» Requirement:
Transcribe all of the entries below exactly. Leave out the pictures.

BEGIN Records for processing

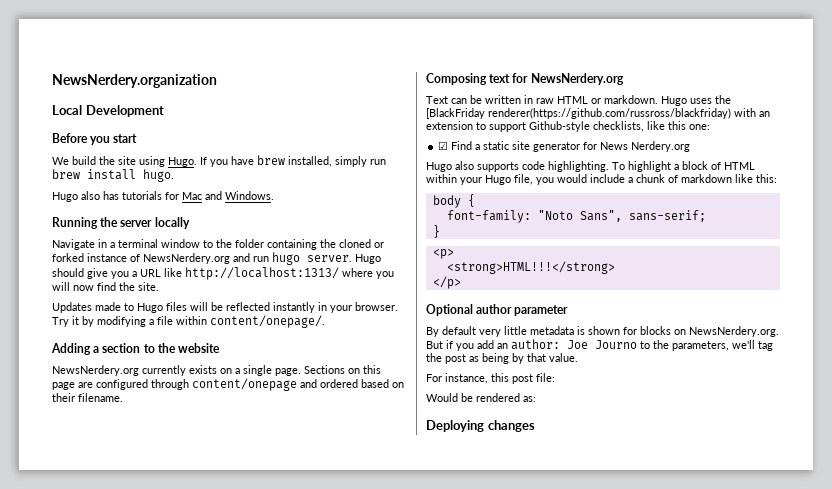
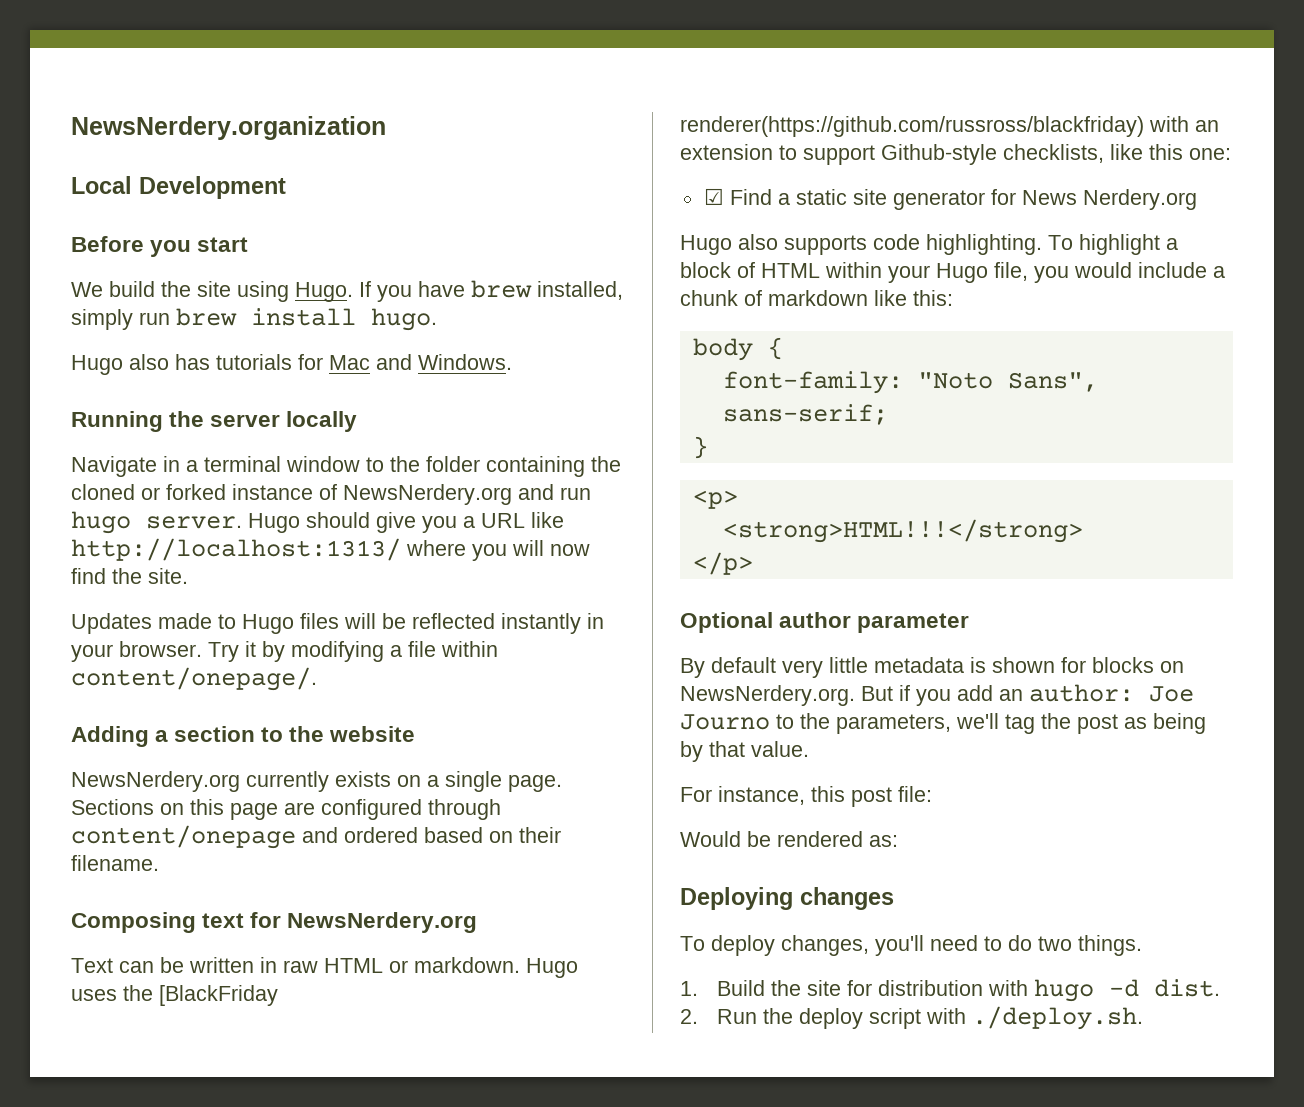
(535, 426) none -> [680,935,1142,956] [680,979,1220,1002] [680,1006,1143,1030] // To deploy changes, you'll need to do two things. // 1. Build the site for distribution with hugo -d dist. // 2. Run the deploy script with ./deploy.sh.

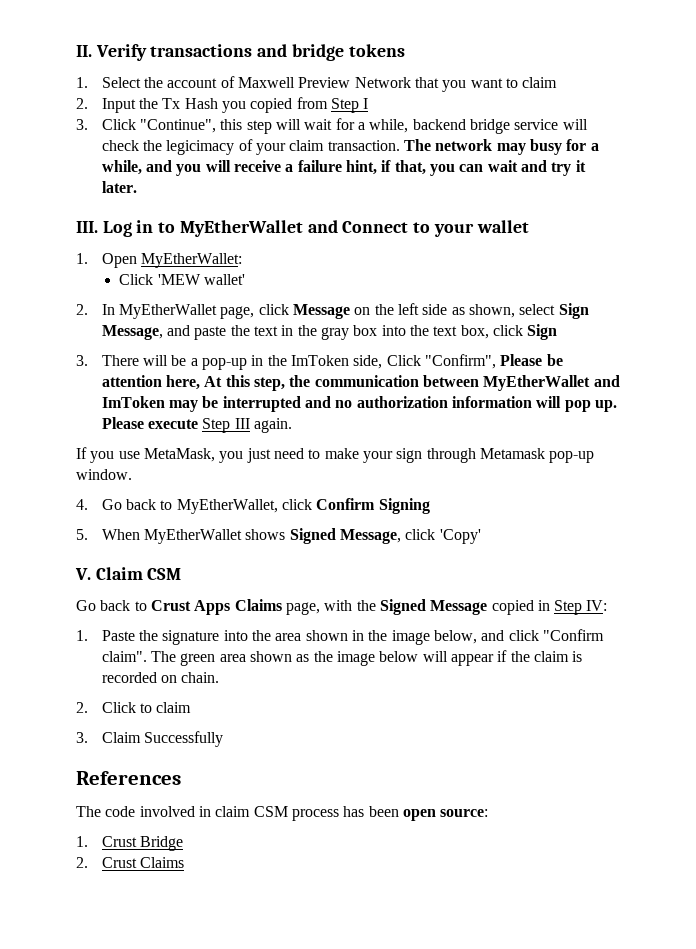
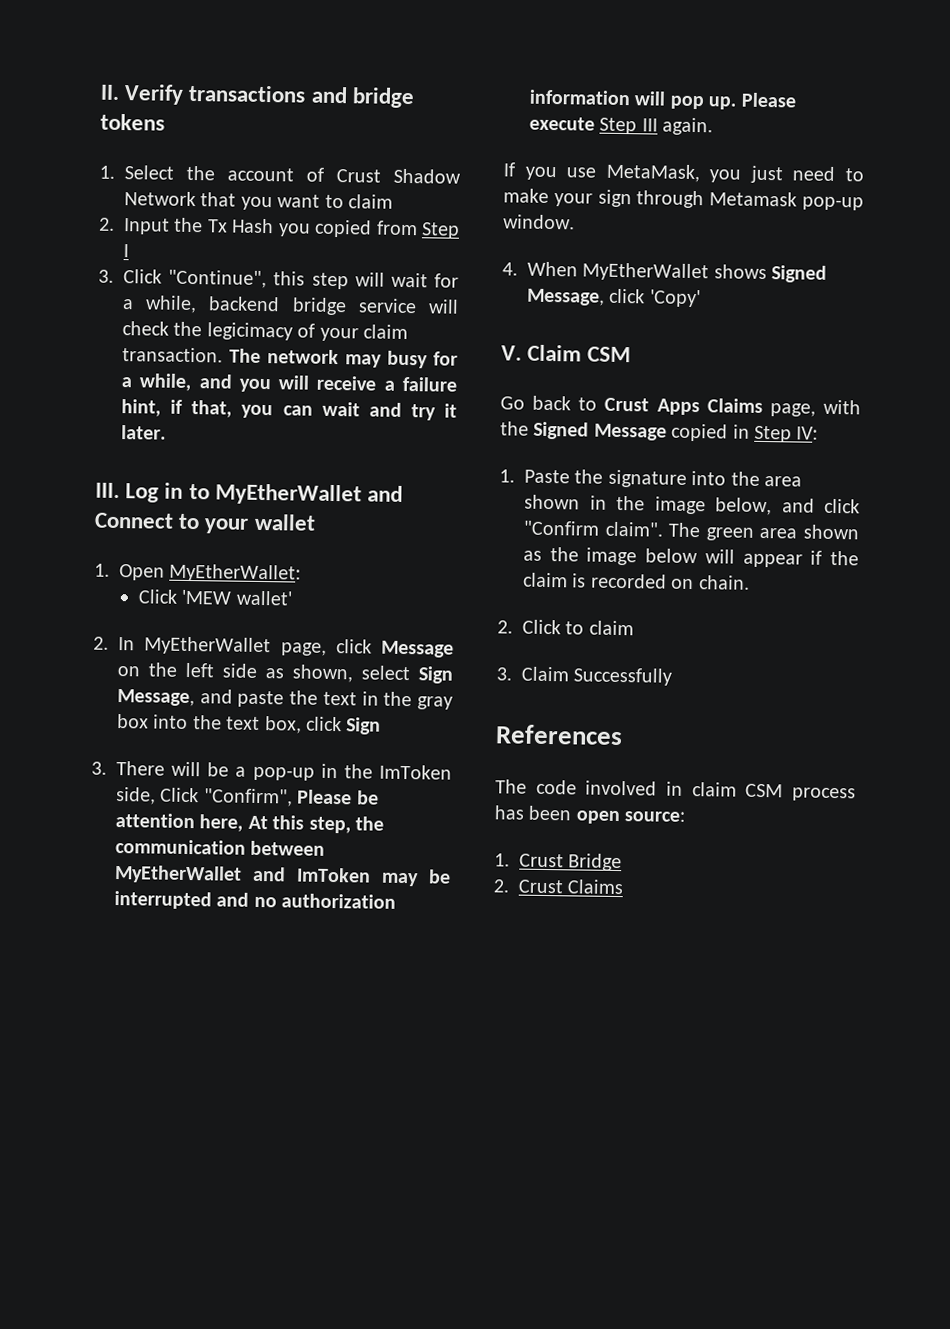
[238,77,351,88] Maxwell Preview -> [336,168,461,184] Crust Shadow
[101,498,430,514] [76,529,88,540] Go back to MyEtherWallet, click Confirm Signing // 5. -> (518, 269) none

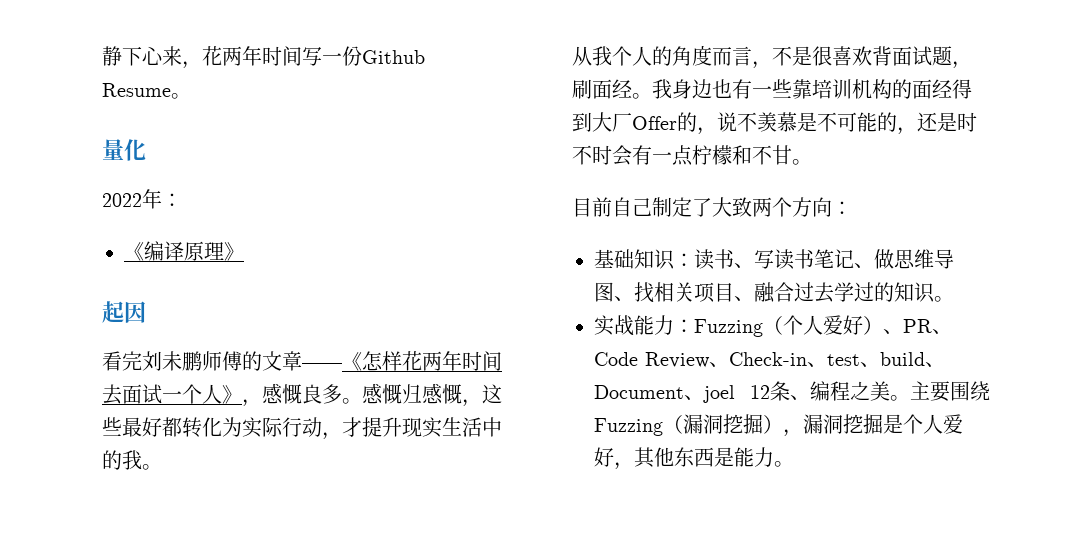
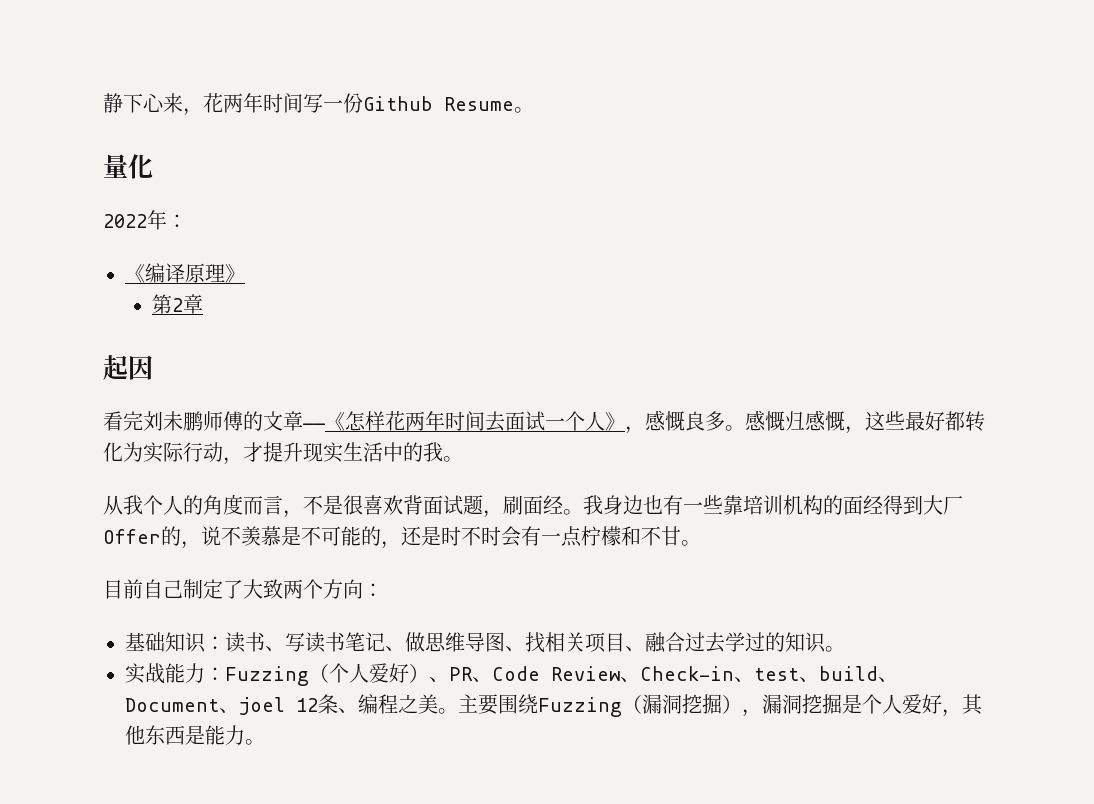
(244, 251) none -> [152,294,204,314] // 第2章

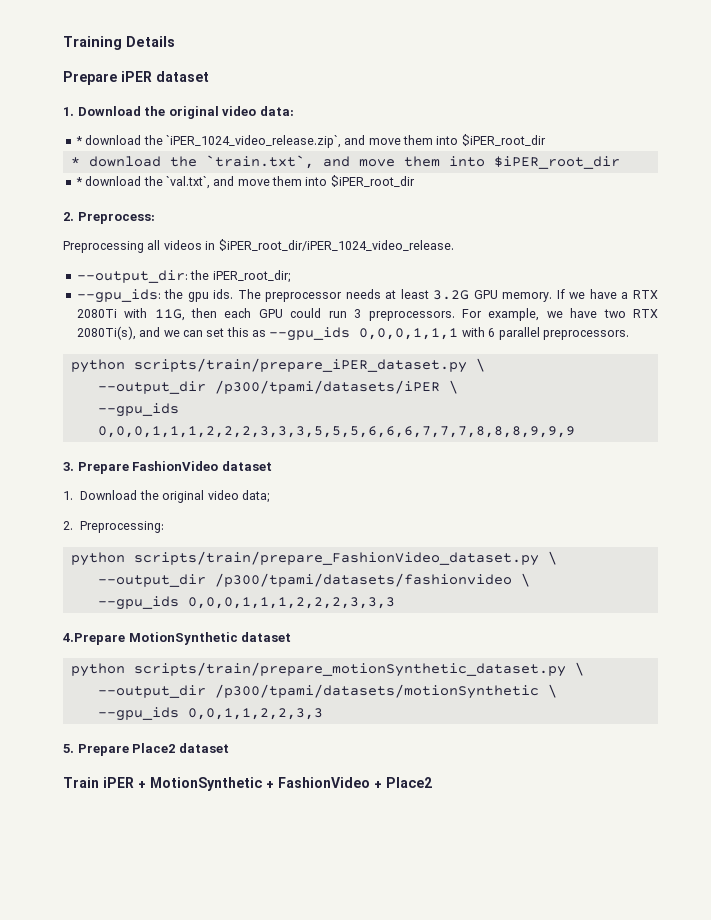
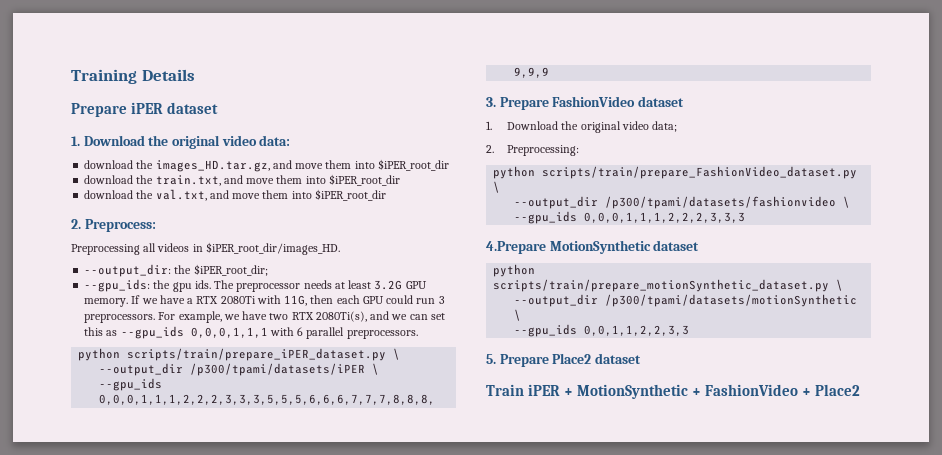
[75,134,546,148] [70,155,620,169] [75,176,210,189] * download the `iPER_1024_video_release.zip`, and move them into $iPER_root_dir // * download the `train.txt`, and move them into $iPER_root_dir // * download the `val.txt`, -> [84,159,449,172] [84,174,400,186] [84,189,207,201] download the images_HD.tar.gz, and move them into $iPER_root_dir // download the train.txt, and move them into $iPER_root_dir // download the val.txt,
[218,239,454,251] $iPER_root_dir/iPER_1024_video_release. -> [205,242,340,255] $iPER_root_dir/images_HD.
[212,270,290,283] iPER_root_dir; -> [193,264,268,276] $iPER_root_dir;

END Records for processing

» Expected answer:
(535, 426) none -> [680,935,1142,956] [680,979,1220,1002] [680,1006,1143,1030] // To deploy changes, you'll need to do two things. // 1. Build the site for distribution with hugo -d dist. // 2. Run the deploy script with ./deploy.sh.

[238,77,351,88] Maxwell Preview -> [336,168,461,184] Crust Shadow
[101,498,430,514] [76,529,88,540] Go back to MyEtherWallet, click Confirm Signing // 5. -> (518, 269) none

(244, 251) none -> [152,294,204,314] // 第2章

[75,134,546,148] [70,155,620,169] [75,176,210,189] * download the `iPER_1024_video_release.zip`, and move them into $iPER_root_dir // * download the `train.txt`, and move them into $iPER_root_dir // * download the `val.txt`, -> [84,159,449,172] [84,174,400,186] [84,189,207,201] download the images_HD.tar.gz, and move them into $iPER_root_dir // download the train.txt, and move them into $iPER_root_dir // download the val.txt,
[218,239,454,251] $iPER_root_dir/iPER_1024_video_release. -> [205,242,340,255] $iPER_root_dir/images_HD.
[212,270,290,283] iPER_root_dir; -> [193,264,268,276] $iPER_root_dir;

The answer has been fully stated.